▸ **To do**
Set out exactly, line by line, the stretch of data below that begins at the line containing "[45,31,198,51] IDAssignment-3 //" and ends at the line containing "(163, 168) none -> [500,143,522,155] Thi", with both ends kept.

(Dataset records)
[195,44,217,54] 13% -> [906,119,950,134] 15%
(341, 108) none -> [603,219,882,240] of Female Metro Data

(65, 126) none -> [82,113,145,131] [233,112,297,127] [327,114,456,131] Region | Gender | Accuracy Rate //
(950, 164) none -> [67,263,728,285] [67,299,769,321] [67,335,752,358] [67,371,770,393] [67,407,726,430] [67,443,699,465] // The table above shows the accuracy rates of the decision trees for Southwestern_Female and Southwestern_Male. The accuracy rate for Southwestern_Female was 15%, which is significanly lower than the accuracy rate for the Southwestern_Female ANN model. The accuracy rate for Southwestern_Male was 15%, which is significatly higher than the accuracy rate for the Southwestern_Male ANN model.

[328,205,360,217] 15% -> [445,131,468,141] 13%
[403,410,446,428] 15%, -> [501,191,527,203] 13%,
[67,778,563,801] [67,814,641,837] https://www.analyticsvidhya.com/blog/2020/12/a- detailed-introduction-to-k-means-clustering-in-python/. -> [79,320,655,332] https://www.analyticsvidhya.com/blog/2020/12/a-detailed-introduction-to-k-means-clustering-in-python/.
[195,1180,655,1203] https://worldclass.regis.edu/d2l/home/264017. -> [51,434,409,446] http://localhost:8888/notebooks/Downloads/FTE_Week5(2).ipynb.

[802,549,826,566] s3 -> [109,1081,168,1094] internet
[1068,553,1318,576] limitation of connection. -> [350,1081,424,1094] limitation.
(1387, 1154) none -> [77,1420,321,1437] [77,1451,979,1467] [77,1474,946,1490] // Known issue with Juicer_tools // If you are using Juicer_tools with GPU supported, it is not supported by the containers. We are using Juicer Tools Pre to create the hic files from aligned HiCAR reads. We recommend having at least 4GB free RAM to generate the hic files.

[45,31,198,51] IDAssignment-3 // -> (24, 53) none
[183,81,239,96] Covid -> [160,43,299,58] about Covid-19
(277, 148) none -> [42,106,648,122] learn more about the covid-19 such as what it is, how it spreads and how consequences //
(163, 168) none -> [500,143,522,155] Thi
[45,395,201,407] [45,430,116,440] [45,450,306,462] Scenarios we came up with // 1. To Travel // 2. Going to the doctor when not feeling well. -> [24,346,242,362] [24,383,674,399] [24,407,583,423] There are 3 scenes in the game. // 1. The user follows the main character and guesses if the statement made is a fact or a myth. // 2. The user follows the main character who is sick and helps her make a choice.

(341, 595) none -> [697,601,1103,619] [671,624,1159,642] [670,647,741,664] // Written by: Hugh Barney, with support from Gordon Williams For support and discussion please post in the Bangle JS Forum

▸ **Answer space**
[45,31,198,51] IDAssignment-3 // -> (24, 53) none
[183,81,239,96] Covid -> [160,43,299,58] about Covid-19
(277, 148) none -> [42,106,648,122] learn more about the covid-19 such as what it is, how it spreads and how consequences //
(163, 168) none -> [500,143,522,155] Thi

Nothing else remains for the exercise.